> _REQUIRED ACTION_
Your result should be the lines holding the word "shipping", copied from the entries below.

> _INFORMATION PROVIDED_

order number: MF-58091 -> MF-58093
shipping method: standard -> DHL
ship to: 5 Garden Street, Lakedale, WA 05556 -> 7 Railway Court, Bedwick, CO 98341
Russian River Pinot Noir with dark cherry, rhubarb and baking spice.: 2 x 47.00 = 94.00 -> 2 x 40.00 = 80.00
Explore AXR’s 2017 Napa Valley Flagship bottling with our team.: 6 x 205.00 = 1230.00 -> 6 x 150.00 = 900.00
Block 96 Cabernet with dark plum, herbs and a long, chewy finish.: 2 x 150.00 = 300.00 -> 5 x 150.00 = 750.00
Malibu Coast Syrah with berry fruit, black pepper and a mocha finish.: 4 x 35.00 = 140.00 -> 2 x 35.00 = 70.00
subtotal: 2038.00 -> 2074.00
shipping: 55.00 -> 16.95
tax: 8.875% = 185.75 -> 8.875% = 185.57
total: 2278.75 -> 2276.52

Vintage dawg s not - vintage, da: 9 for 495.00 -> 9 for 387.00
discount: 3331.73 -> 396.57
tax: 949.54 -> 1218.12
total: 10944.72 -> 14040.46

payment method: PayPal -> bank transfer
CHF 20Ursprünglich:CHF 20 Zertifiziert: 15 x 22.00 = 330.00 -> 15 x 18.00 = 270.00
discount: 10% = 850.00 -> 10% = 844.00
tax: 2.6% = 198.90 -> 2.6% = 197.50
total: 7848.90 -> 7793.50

> _FINAL ANSWER_
shipping method: standard -> DHL
shipping: 55.00 -> 16.95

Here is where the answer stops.